Su base annua si regista una flessione dell’1,3%, ciò che costituisce il 17esimo arretramento consecutivo, emerge dalle informazioni diffuse stamani dall’Ufficio federale di statistica (UST).

Nel dettaglio, per quanto riguarda il dato sui soli prezzi alla produzione – che mostra l’evoluzione relativa ai prodotti indigeni – si è assistito rispettivamente a una variazione nulla mensile e un calo dello 0,2% annuo. Nel confronto con agosto sono diventati più a buon mercato soprattutto i rottami di ferro (frutto del riciclaggio e della preparazione a un nuovo utilizzo); si sono invece fatti più cari dolciumi e latticini.
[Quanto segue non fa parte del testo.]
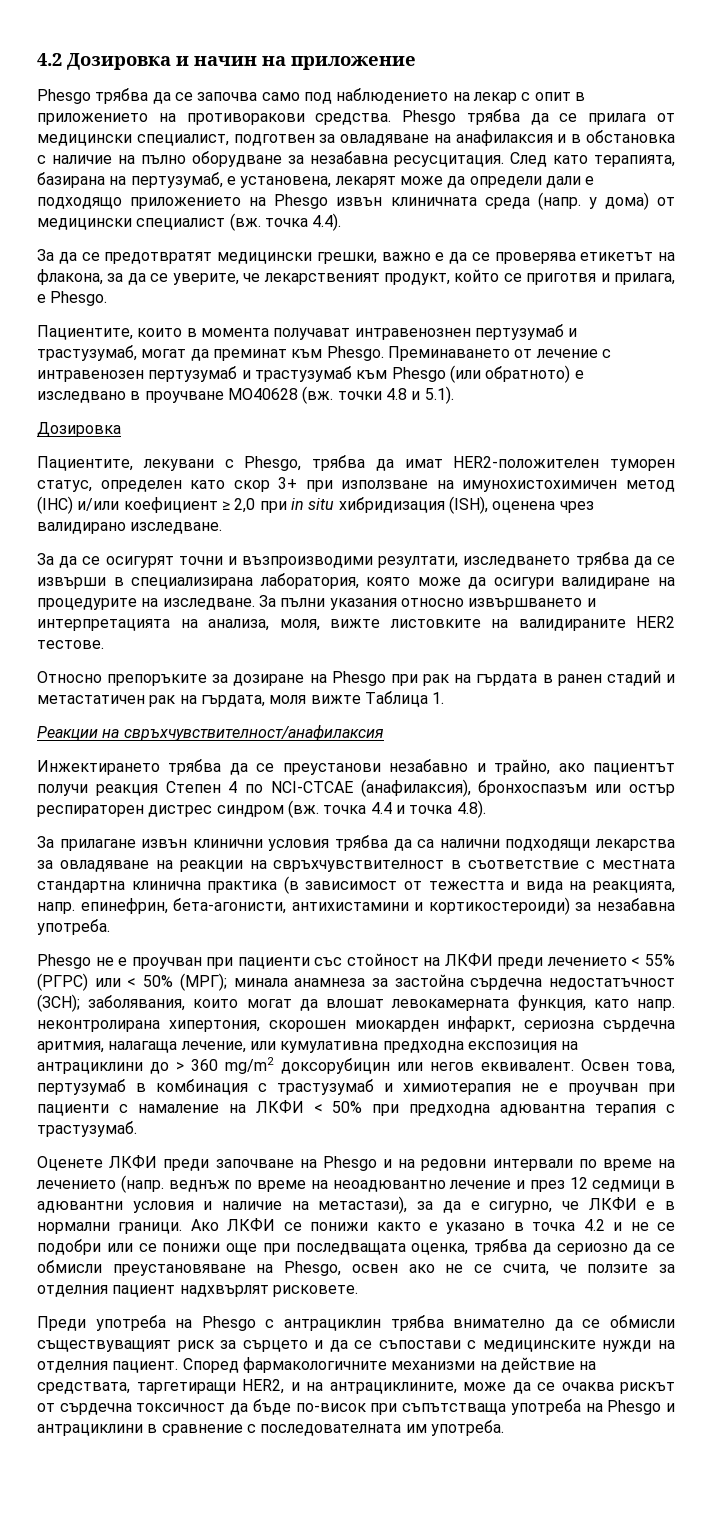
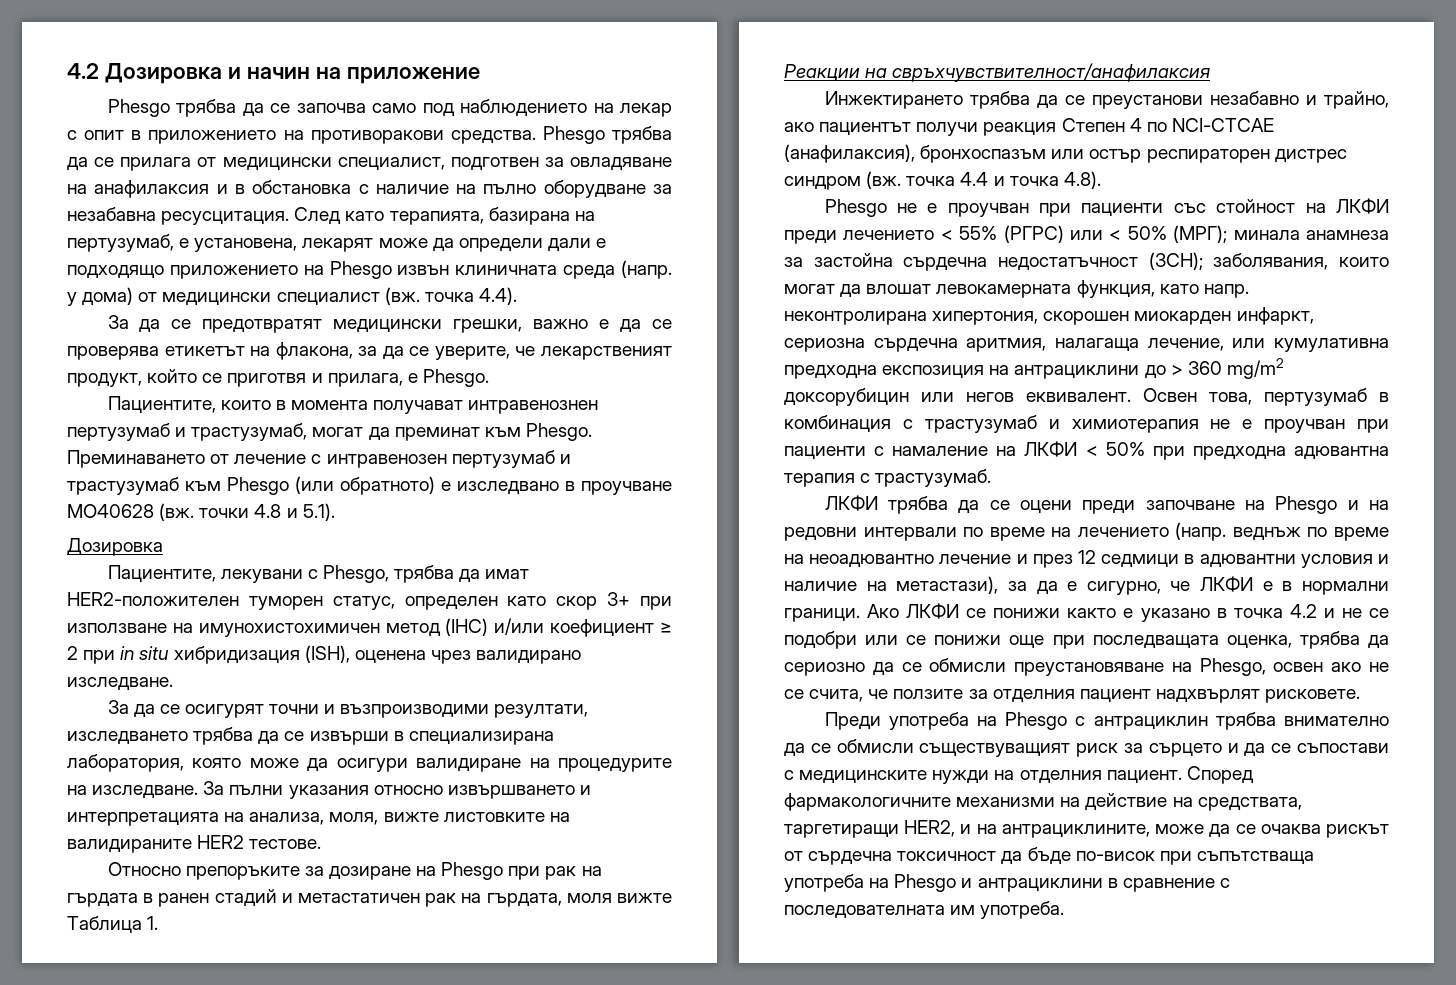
- Пациентите, лекувани с Phesgo, трябва да имат HER2-положителен туморен статус, определен като скор 3+ при използване на имунохистохимичен метод (IHC) и/или коефициент ≥ 2,0 при in situ хибридизация (ISH), оценена чрез валидирано изследване.
+ Пациентите, лекувани с Phesgo, трябва да имат HER2-положителен туморен статус, определен като скор 3+ при използване на имунохистохимичен метод (IHC) и/или коефициент ≥ 2 при in situ хибридизация (ISH), оценена чрез валидирано изследване.
- За прилагане извън клинични условия трябва да са налични подходящи лекарства за овладяване на реакции на свръхчувствителност в съответствие с местната стандартна клинична практика (в зависимост от тежестта и вида на реакцията, напр. епинефрин, бета-агонисти, антихистамини и кортикостероиди) за незабавна употреба.
- Оценете ЛКФИ преди започване на Phesgo и на редовни интервали по време на лечението (напр. веднъж по време на неоадювантно лечение и през 12 седмици в адювантни условия и наличие на метастази), за да е сигурно, че ЛКФИ е в нормални граници.
+ ЛКФИ трябва да се оцени преди започване на Phesgo и на редовни интервали по време на лечението (напр. веднъж по време на неоадювантно лечение и през 12 седмици в адювантни условия и наличие на метастази), за да е сигурно, че ЛКФИ е в нормални граници.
Il secondo sottoindice, quello dei prezzi all’importazione, presenta un’evoluzione più marcata: risulta in sensibile calo sia il dato mensile (-0,4%) che quello in rapporto a settembre 2023 (-3,5%). Si è dovuto pagare di più – nel paragone mensile – per prodotti petroliferi, gas naturale, alluminio e caffè; prezzi in contrazione sono stati osservati invece per gli autoveicoli e i loro relativi componenti, abbigliamento, calzature, tessili, ferro, acciaio e rame.

L’indice dei prezzi alla produzione e all’importazione è un indicatore congiunturale che riflette l’andamento dell’offerta e della domanda sui mercati dei beni, spiegava tempo fa l’UST. Il dato è considerato un parametro importante per capire lo sviluppo dei prezzi al consumo (cioè l’inflazione), poiché i costi di produzione sono normalmente trasferiti sui prodotti finali. Tuttavia mostra oscillazioni significativamente più marcate ed è molto più volatile a causa della forte dipendenza dalle materie prime.

Come si ricorderà in Svizzera l’inflazione si è attestata in settembre all’1,2%, ai minimi dal 2021: si tratta di un dato in linea con l’obiettivo di stabilità dei prezzi della Banca nazionale svizzera (BNS), che l’istituto identifica in un incremento annuo inferiore al 2%, ma che certifica comunque un continuo aumento del costo di beni e servizi.

I vari attori economici che pubblicano previsioni sul tema (a titolo d’esempio Seco, Ocse, KOF, Economiesuisse, UBS, Fondo monetario internazionale e altri ancora) pronosticano che nel 2024 il rincaro si attesterà a valori compresi fra l’1,2% e l’1,7%; per quanto riguarda il 2025 le stime si muovono in una fascia fra lo 0,6% e l’1,4%. Nel 2023 l’inflazione si era attestata al 2,1%, l’anno prima al 2,8%, in forte aumento rispetto allo 0,6% del 2021 e al -0,7% (rincaro negativo) del 2020.